[Content revision data]
**********

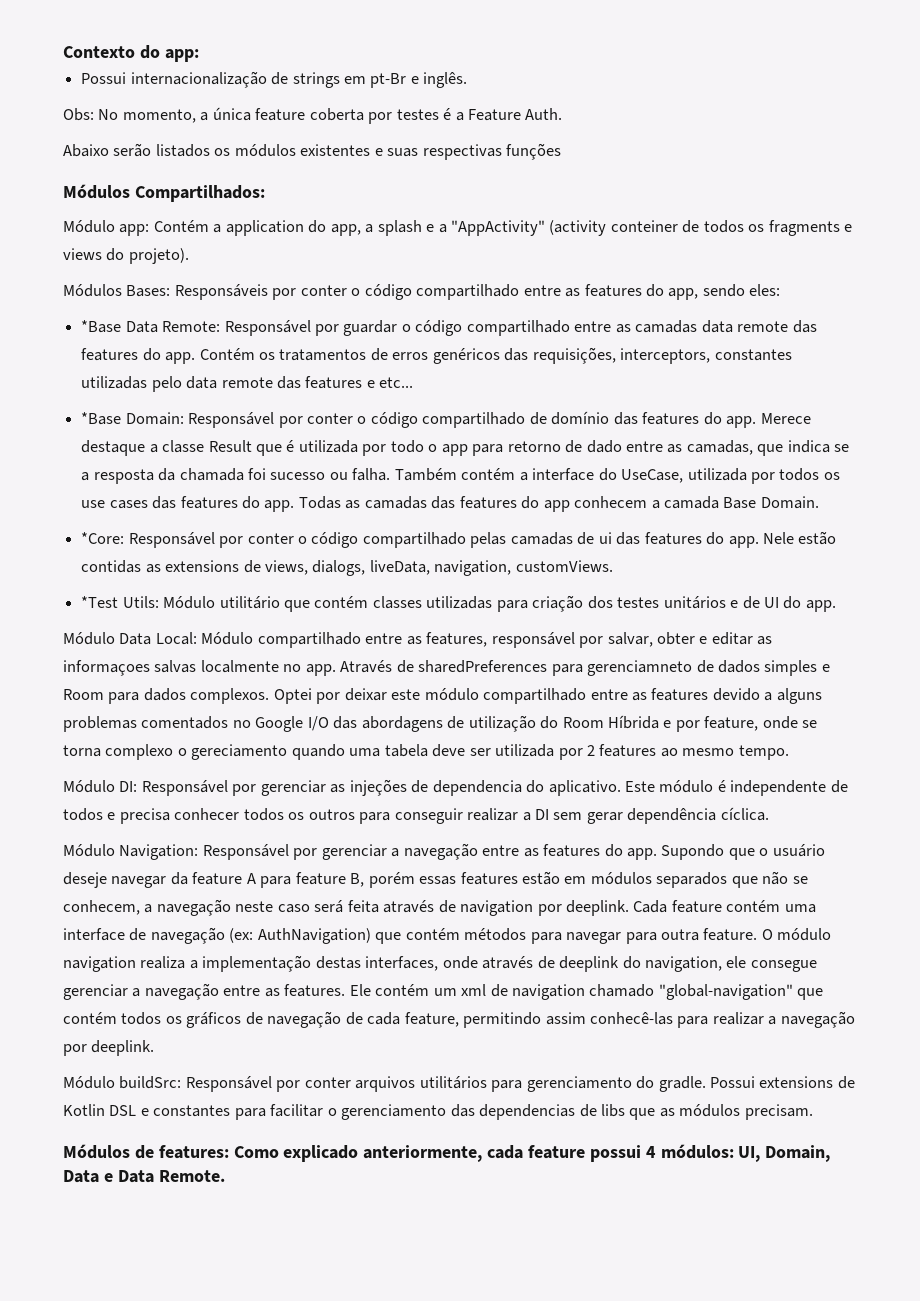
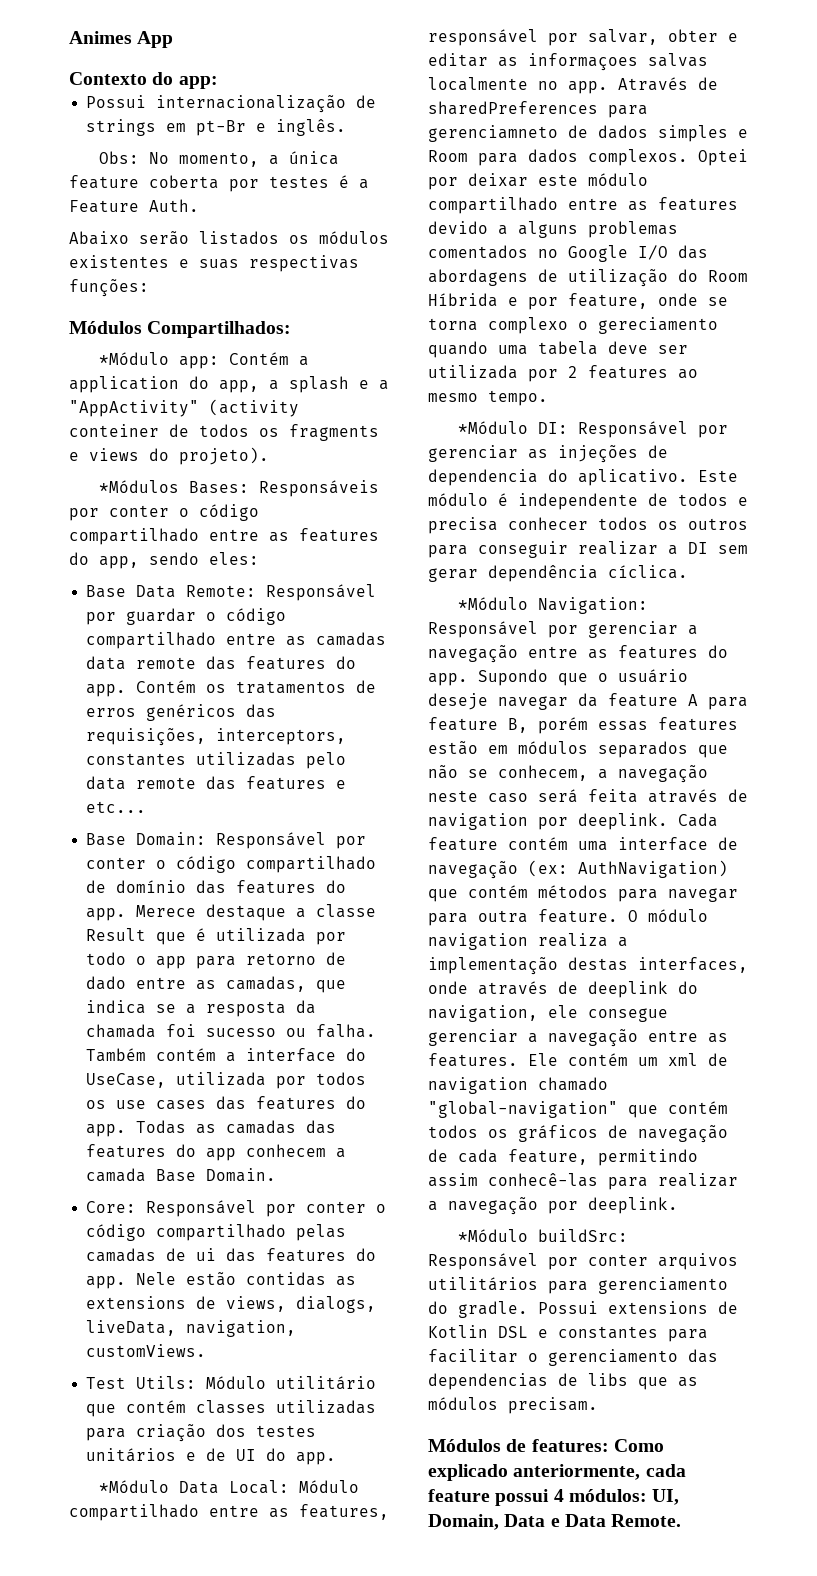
+ Animes App
- Abaixo serão listados os módulos existentes e suas respectivas funções
+ Abaixo serão listados os módulos existentes e suas respectivas funções:
- Módulo app: Contém a application do app, a splash e a "AppActivity" (activity conteiner de todos os fragments e views do projeto).
+ *Módulo app: Contém a application do app, a splash e a "AppActivity" (activity conteiner de todos os fragments e views do projeto).
- Módulos Bases: Responsáveis por conter o código compartilhado entre as features do app, sendo eles:
+ *Módulos Bases: Responsáveis por conter o código compartilhado entre as features do app, sendo eles:
- *Base Data Remote: Responsável por guardar o código compartilhado entre as camadas data remote das features do app.
+ Base Data Remote: Responsável por guardar o código compartilhado entre as camadas data remote das features do app.
- *Base Domain: Responsável por conter o código compartilhado de domínio das features do app.
+ Base Domain: Responsável por conter o código compartilhado de domínio das features do app.
- *Core: Responsável por conter o código compartilhado pelas camadas de ui das features do app.
+ Core: Responsável por conter o código compartilhado pelas camadas de ui das features do app.
- *Test Utils: Módulo utilitário que contém classes utilizadas para criação dos testes unitários e de UI do app.
+ Test Utils: Módulo utilitário que contém classes utilizadas para criação dos testes unitários e de UI do app.
- Módulo Data Local: Módulo compartilhado entre as features, responsável por salvar, obter e editar as informaçoes salvas localmente no app.
+ *Módulo Data Local: Módulo compartilhado entre as features, responsável por salvar, obter e editar as informaçoes salvas localmente no app.
- Módulo DI: Responsável por gerenciar as injeções de dependencia do aplicativo.
+ *Módulo DI: Responsável por gerenciar as injeções de dependencia do aplicativo.
- Módulo Navigation: Responsável por gerenciar a navegação entre as features do app.
+ *Módulo Navigation: Responsável por gerenciar a navegação entre as features do app.
- Módulo buildSrc: Responsável por conter arquivos utilitários para gerenciamento do gradle.
+ *Módulo buildSrc: Responsável por conter arquivos utilitários para gerenciamento do gradle.

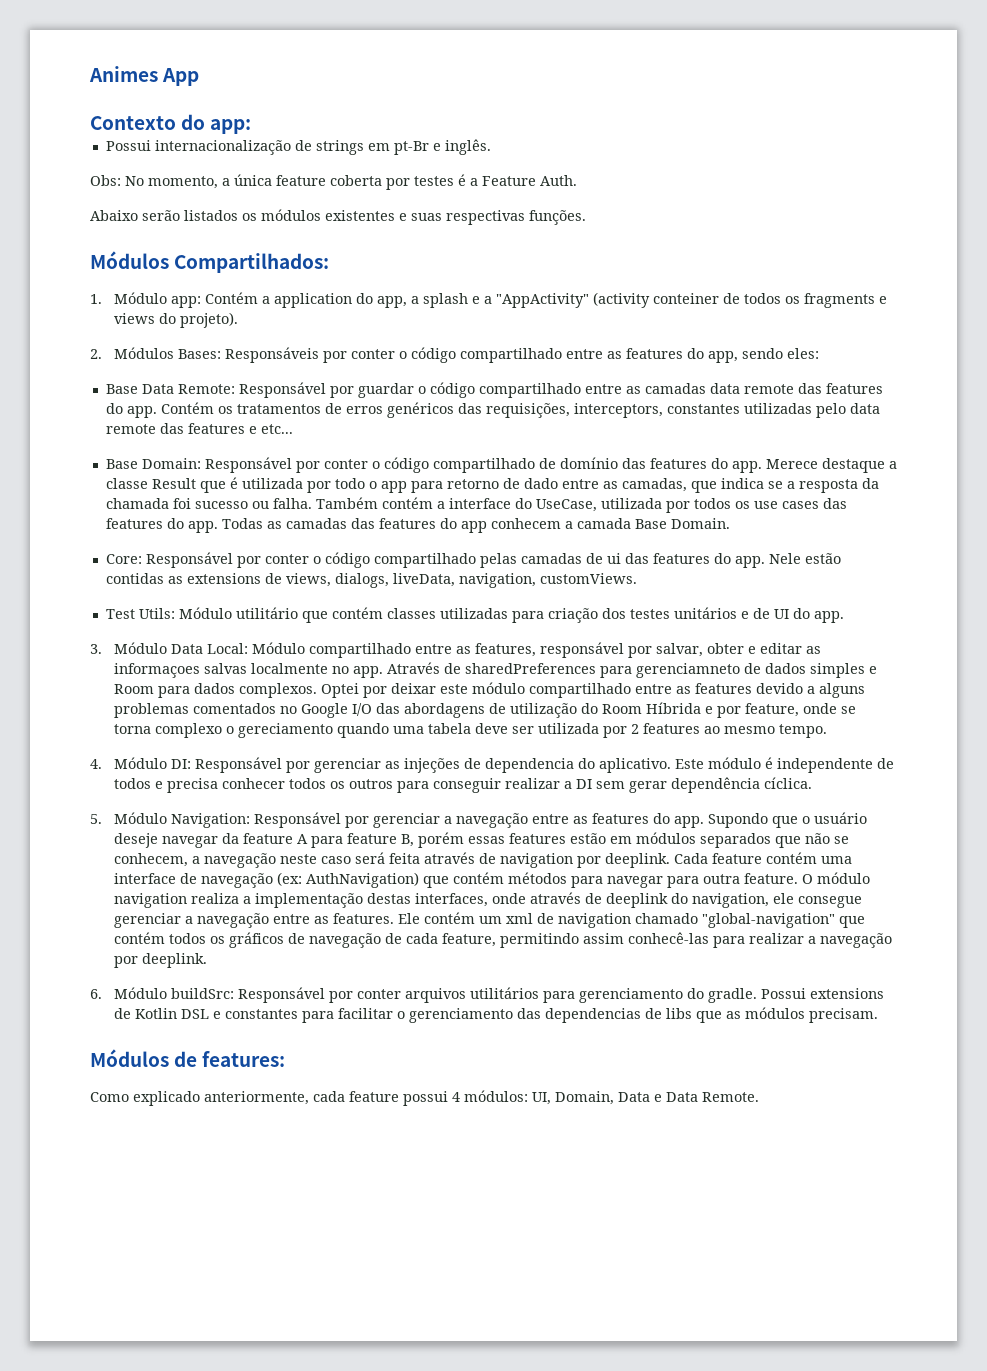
- Abaixo serão listados os módulos existentes e suas respectivas funções:
+ Abaixo serão listados os módulos existentes e suas respectivas funções.
- *Módulo app: Contém a application do app, a splash e a "AppActivity" (activity conteiner de todos os fragments e views do projeto).
+ 1. Módulo app: Contém a application do app, a splash e a "AppActivity" (activity conteiner de todos os fragments e views do projeto).
- *Módulos Bases: Responsáveis por conter o código compartilhado entre as features do app, sendo eles:
+ 2. Módulos Bases: Responsáveis por conter o código compartilhado entre as features do app, sendo eles:
- *Módulo Data Local: Módulo compartilhado entre as features, responsável por salvar, obter e editar as informaçoes salvas localmente no app.
+ 3. Módulo Data Local: Módulo compartilhado entre as features, responsável por salvar, obter e editar as informaçoes salvas localmente no app.
- *Módulo DI: Responsável por gerenciar as injeções de dependencia do aplicativo.
+ 4. Módulo DI: Responsável por gerenciar as injeções de dependencia do aplicativo.
- *Módulo Navigation: Responsável por gerenciar a navegação entre as features do app.
+ 5. Módulo Navigation: Responsável por gerenciar a navegação entre as features do app.
- *Módulo buildSrc: Responsável por conter arquivos utilitários para gerenciamento do gradle.
+ 6. Módulo buildSrc: Responsável por conter arquivos utilitários para gerenciamento do gradle.
- Módulos de features: Como explicado anteriormente, cada feature possui 4 módulos: UI, Domain, Data e Data Remote.
+ Módulos de features:
+ Como explicado anteriormente, cada feature possui 4 módulos: UI, Domain, Data e Data Remote.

**********

> _Problem_
Work out how many lines of the entries hold the word "eles", and write only that figure.

> _Written answer_
4